First no talking to girls/ boys. Second no phones. Third dress code for students. Fourth dress
code for Guests.... Wait a minute, what did you say? Innovation, thinking out of the
conventional route...? Sorry we don't have time for that.

from:  Girlish Aras
Posted on: Aug 16, 2013 at 14:07 IST

One thing is for sure. RMD management's conservative mindset is certainly not suitable for
enterprenurship development. As an employer I will never recruit here.

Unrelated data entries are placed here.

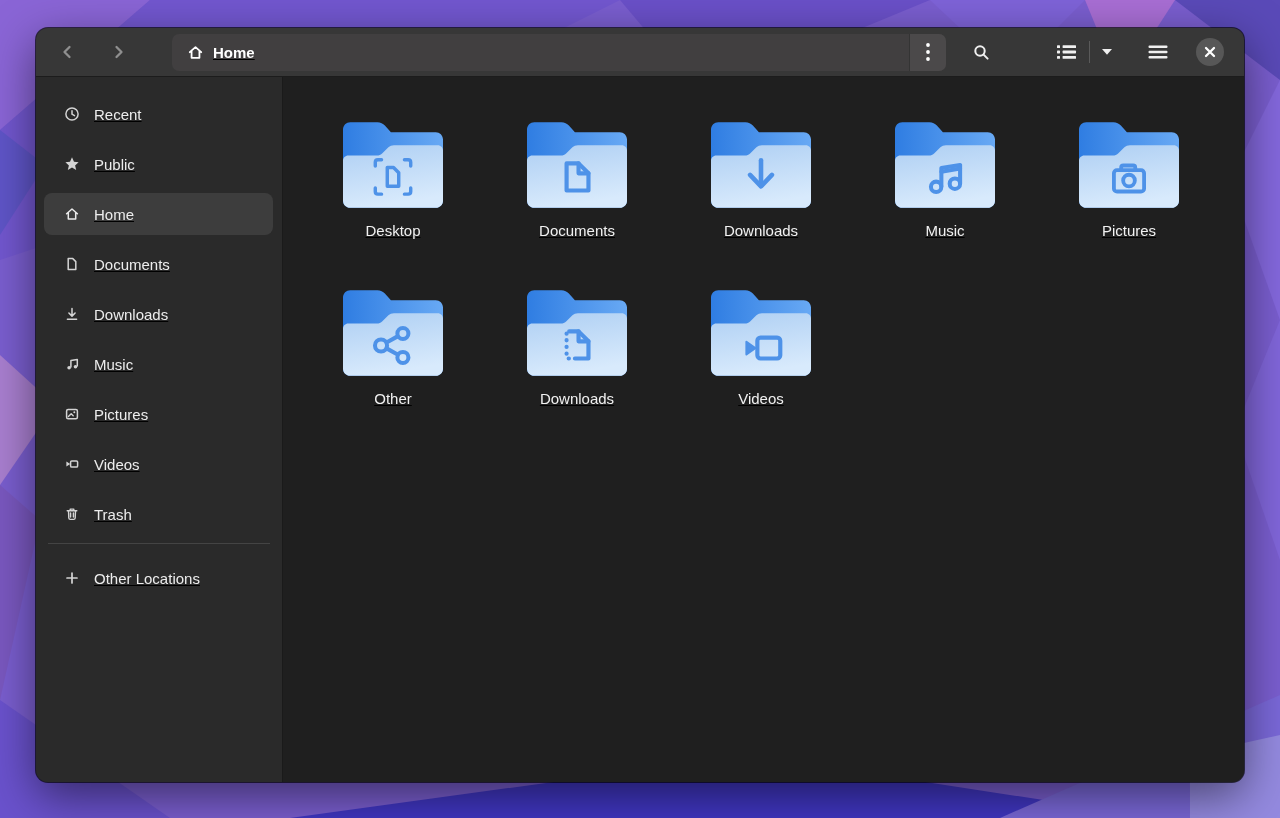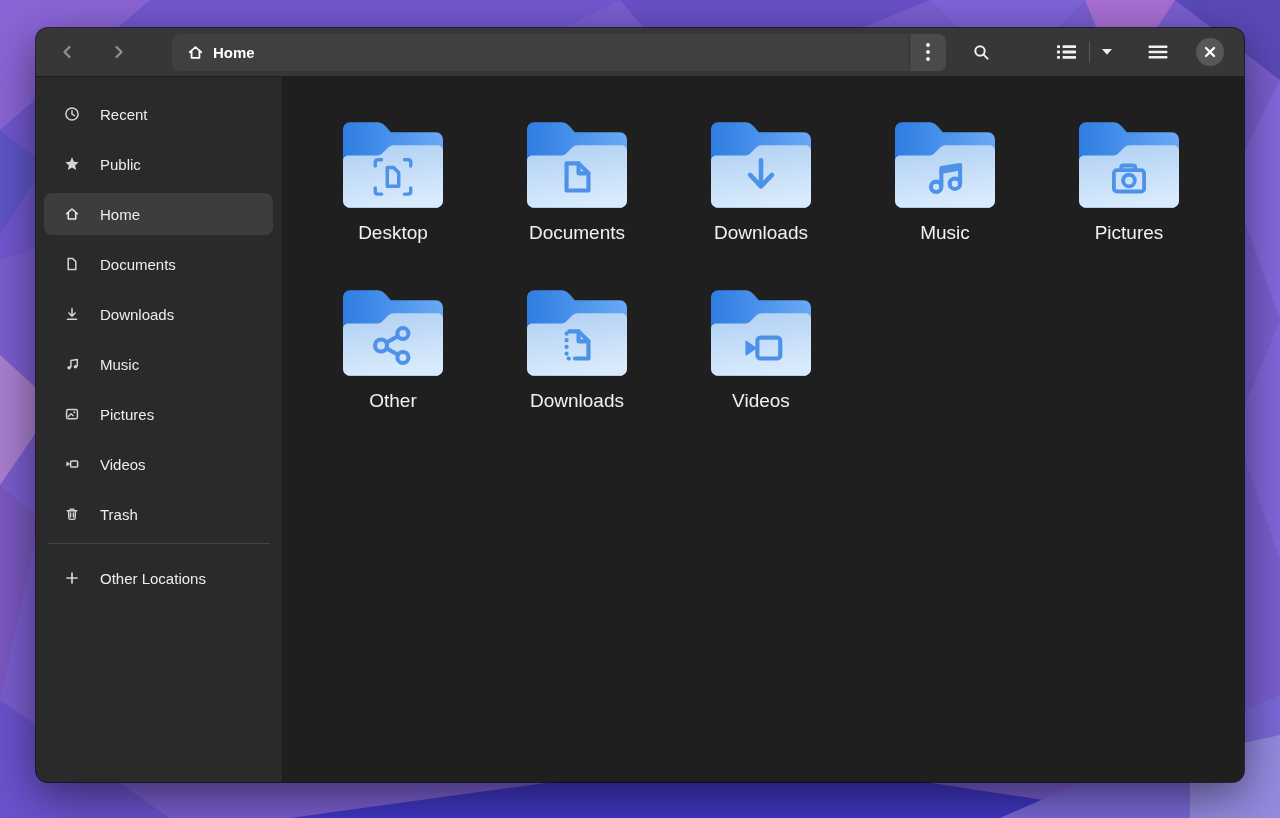--- a/index.html
+++ b/index.html
@@ -3,21 +3,21 @@
 <meta charset="utf-8">
 <style>
   * { margin:0; padding:0; box-sizing:border-box; }
   html,body { width:1280px; height:818px; overflow:hidden; background:#7a5ecf;
               font-family:"Liberation Sans", sans-serif; }
   .bg { position:absolute; inset:0; z-index:0; }
 
   .window{ position:absolute; left:36px; top:28px; width:1208px; height:754px;
            background:#1f1f1f; border-radius:12px; overflow:hidden; z-index:2;
            box-shadow:0 0 0 1px rgba(0,0,0,.65), 0 14px 46px rgba(0,0,0,.5);
-           display:flex; flex-direction:column; }
+           display:flex; flex-direction:column;text-decoration:underline; }
 
   
   .headerbar{ height:49px; flex:0 0 49px; background:#373737;
               border-bottom:1px solid #1c1c1c; display:flex; align-items:center; }
   .nav-btn{ width:40px; height:36px; border-radius:6px; display:flex;
             align-items:center; justify-content:center; }
   .nav-btn.back{ margin-left:12px; } .nav-btn.fwd{ margin-left:10px; }
   .pathbar{ margin-left:34px; width:774px; height:37px; background:#413f40;
             border-radius:7px; display:flex; align-items:center; overflow:hidden; }
   .path-main{ flex:1; display:flex; align-items:center; padding-left:15px; gap:9px; height:100%; }
@@ -33,30 +33,30 @@
   .split-caret{ width:34px; height:36px; display:flex; align-items:center; justify-content:center; }
   .menu-btn{ margin-left:14px; width:40px; }
   .close-btn{ margin-left:18px; width:28px; height:28px; border-radius:50%;
               background:#575757; display:flex; align-items:center; justify-content:center; }
 
   
   .body-row{ flex:1; display:flex; min-height:0; }
   .sidebar{ width:247px; flex:0 0 247px; background:#2a2a2a;
             border-right:1px solid #1a1a1a; padding-top:16px; }
   .side-item{ height:42px; margin:0 9px 8px 8px; border-radius:8px;
-              display:flex; align-items:center; padding-left:20px; gap:20px;text-align:center; }
+              display:flex; align-items:center; padding-left:20px; gap:14px;text-align:center; }
   .side-item.selected{ background:#3d3d3d; }
   .side-item .lbl{ color:#ededed; font-size:15px; }
   .side-divider{ height:1px; background:#444444; margin:6px 12px 13px 12px; }
 
   .content{ flex:1; background:#1f1f1f; padding:45px 0 0 18px; }
   .grid{ display:grid; grid-template-columns:repeat(5,184px); grid-auto-rows:168px; }
   .cell{ display:flex; flex-direction:column; align-items:center; width:184px; }
   .cell svg.folder{ width:100px; height:88px; }
-  .cell .fname{ margin-top:12px; color:#f1f1f1; font-size:19px; }
+  .cell .fname{ margin-top:12px; color:#f1f1f1; font-size:15px; }
 
   .icon{ display:flex; }
   .defs-holder{ position:absolute; width:0; height:0; overflow:hidden; }
 </style>
 </head>
 <body>
 
 <svg class="bg" viewBox="0 0 1280 818" preserveAspectRatio="none">
   <rect width="1280" height="818" fill="#7a5ecf"></rect>
   <polygon points="0,0 150,0 0,130" fill="#8a65d6"></polygon>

from:  Pravin Venkateswaran
Posted on: Aug 16, 2013 at 14:00 IST

When u enter certain temple, the rules are followed by everyone who wants to see the GOD. At same time human mind always works towards breaking the rules, that too we indians are very good at that.Kribua could have solved the issue with technology usage of Video Conferencing. If he so desired, but his ego was hurt, if he was informed earlier but still decided to walk with his own dress code, then he should understand and respect the rule, why are we so hell bent in breaking a policy. Tomorrow when some one in his company or family member breaks the rule then? does he allow slippers to be worn all over his home? or he has a rule it has to be removed when one enters the home?
EGO is the key factor in all these kind of matter.

from:  venkat
Posted on: Aug 16, 2013 at 10:55 IST

Both don't make sense. Jeans and suede in Chennai hot weather is only OK as a signature attire, but rules and norms of a place have to be followed even if we don't agree with it or we stay away from that place. Haven't we seen the ever-dhoti-clad Chidambaram in suit when he visits the west? When visiting Japanese customers, many silicon valley engineers do wear suits. In business, it should be oriented to get the job done rather than get caught up on ideology. The college dress code is probably suit, tie or formal pants, and none of these are fit culturally or weather-wise for Chennai (dhoti is best or shorts if they want to ape the west), so the college management isn't worthy of wisdom either.

from:  Arvind
Posted on: Aug 16, 2013 at 03:10 IST

If there is a rule saying Jeans are not allowed inside white house and
you are invited, what will you do ? Will you refuse or wear something
else ?

from:  Niranjan
Posted on: Aug 16, 2013 at 01:56 IST

Mr Kiruba Shankar, did you forget that TED global withdrew the TEDx
license to chennai while u were the organizer for not following the
rules? While then u asked for pardon but now? why this hypocrism ?

from:  Arthy
Posted on: Aug 15, 2013 at 23:52 IST

Why do our institutions indulge in negative ways? A group of monkeys were kept in a cage with a banana hanging from the ceiling, and they had a pole just short of the needed length to reach the fruits. They figured out that if they formed a pyramid, the top animal could get the fruits and all could eat. But at the time the top was within reach, the keepers showered boiling water on them and all the monkeys pulled down the one at the top, and the boiling shower stopped. This happened repeatedly and the monkeys learned to bring down whoever approached the top. Later, the keepers stopped the boiling shower when a monkey got near the top – but the other monkeys still pulled down the top guy, and no one got the fruit. Eventually they forgot why they were pulling down whoever advanced, they just did. This is how we follow rules and conventions and blindly pull down our own people and we don’t even ask WHY.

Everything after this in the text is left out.